(DATA SHOWN)
++++++++++++++++++++

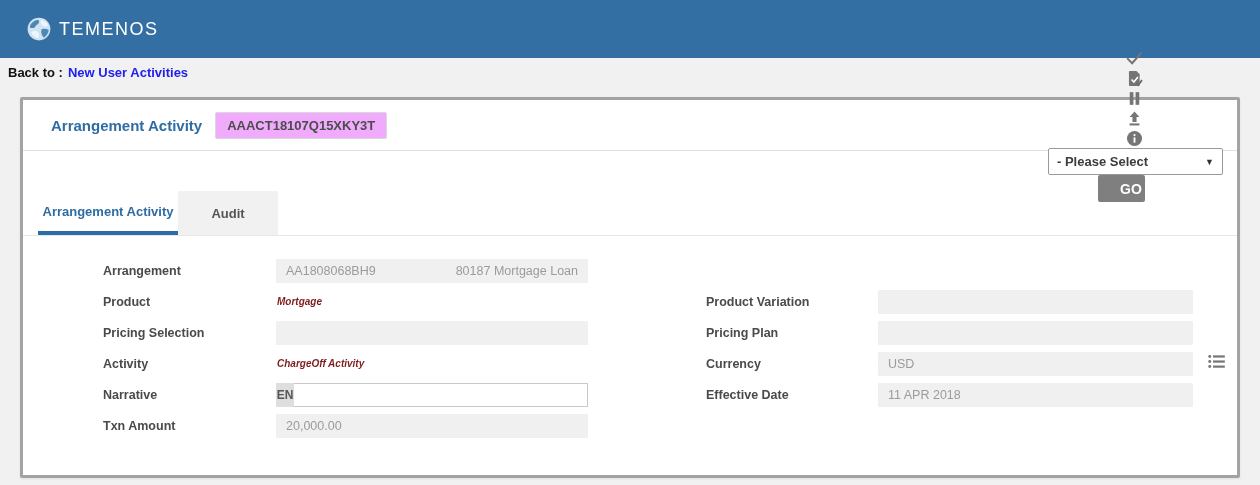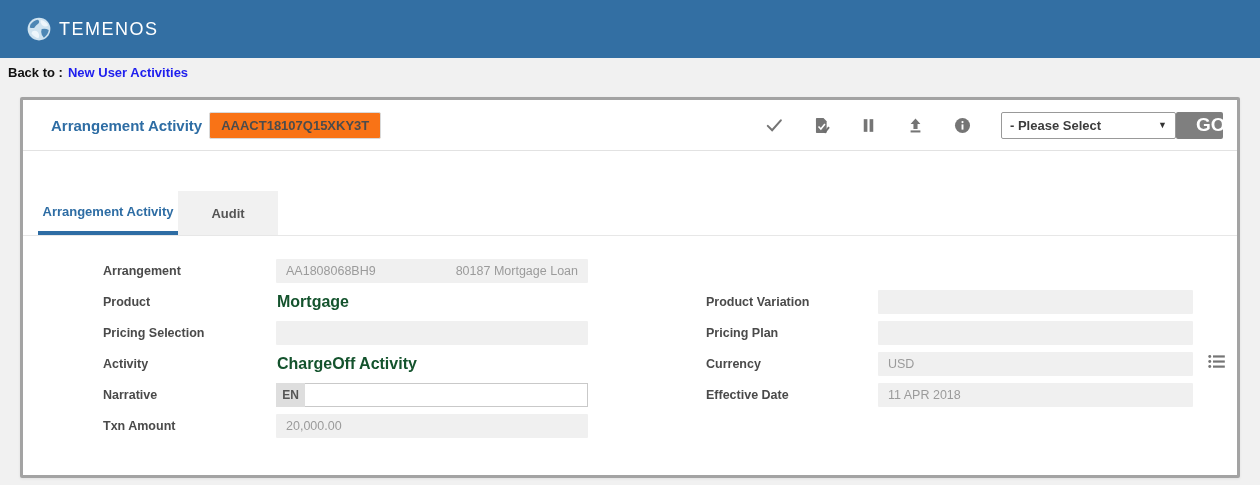"AAACT18107Q15XKY3T" .record-id { background: #f97316 -> #f0abfc; margin-left: 7px -> 13px }
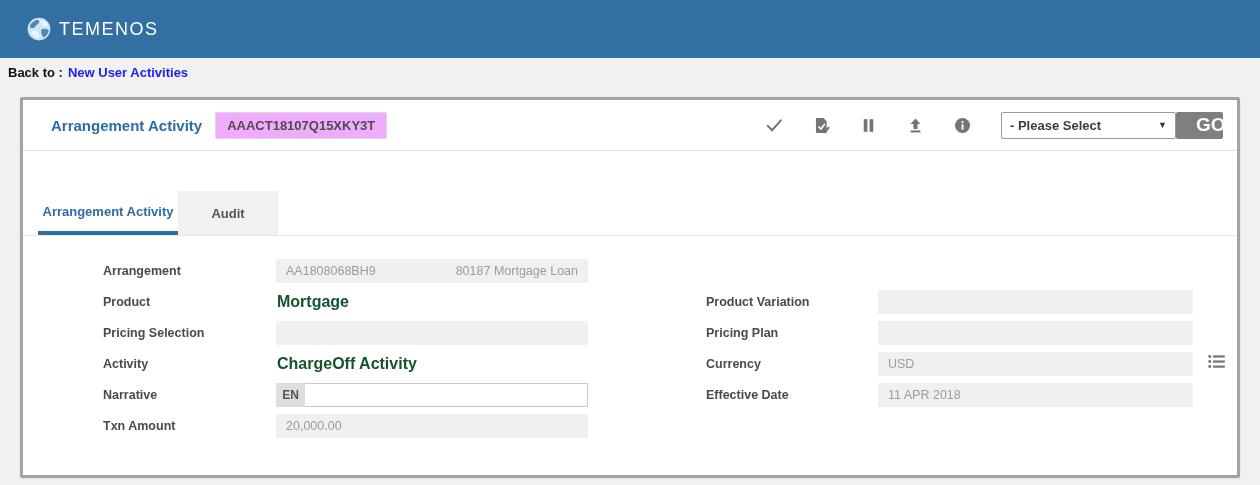"- Please Select" .toolbar { flex-direction: none -> column }
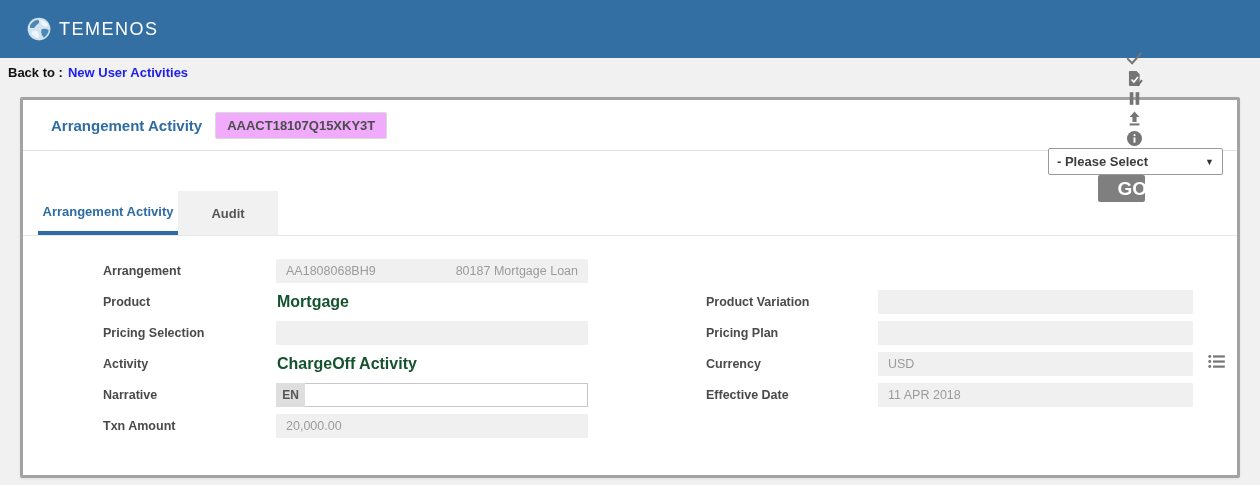"GO" .go-button { font-size: 19px -> 14px }
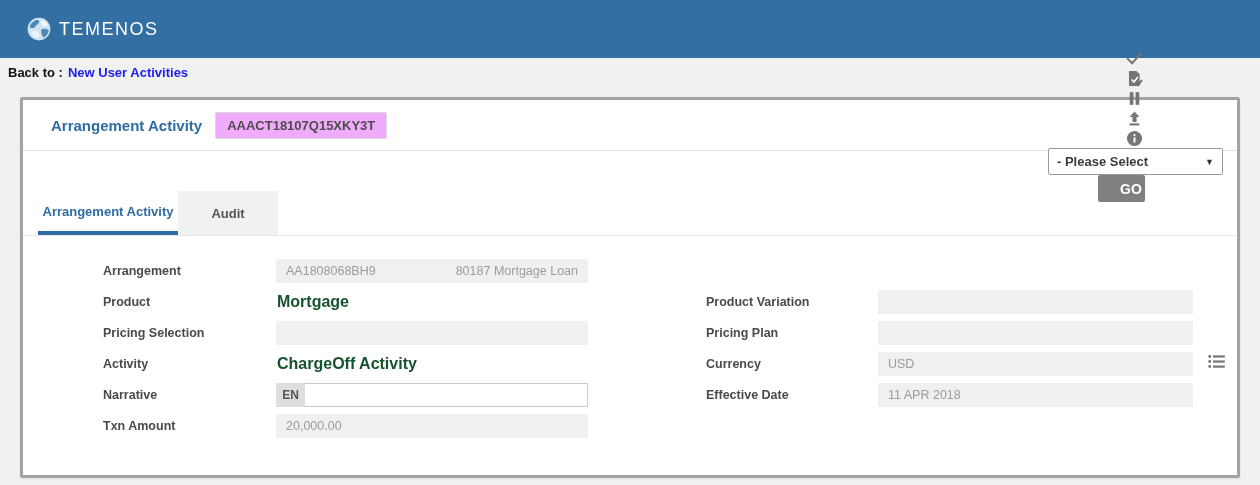"Mortgage" .fplain { color: #14532d -> #7f1d1d; font-size: 16px -> 10px; font-style: none -> italic }
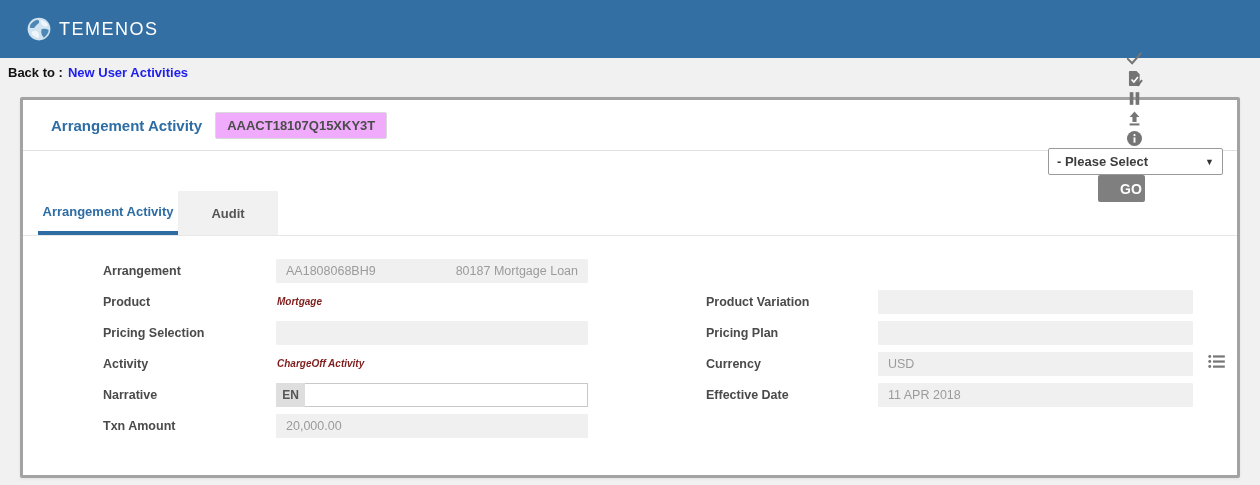"EN" .lang-badge { width: 29px -> 18px }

++++++++++++++++++++

(TASK INSTRUCTIONS) All lines of the listing must be given again exactly, excluding the pictures.

(YOUR RESPONSE)
"AAACT18107Q15XKY3T" .record-id { background: #f97316 -> #f0abfc; margin-left: 7px -> 13px }
"- Please Select" .toolbar { flex-direction: none -> column }
"GO" .go-button { font-size: 19px -> 14px }
"Mortgage" .fplain { color: #14532d -> #7f1d1d; font-size: 16px -> 10px; font-style: none -> italic }
"EN" .lang-badge { width: 29px -> 18px }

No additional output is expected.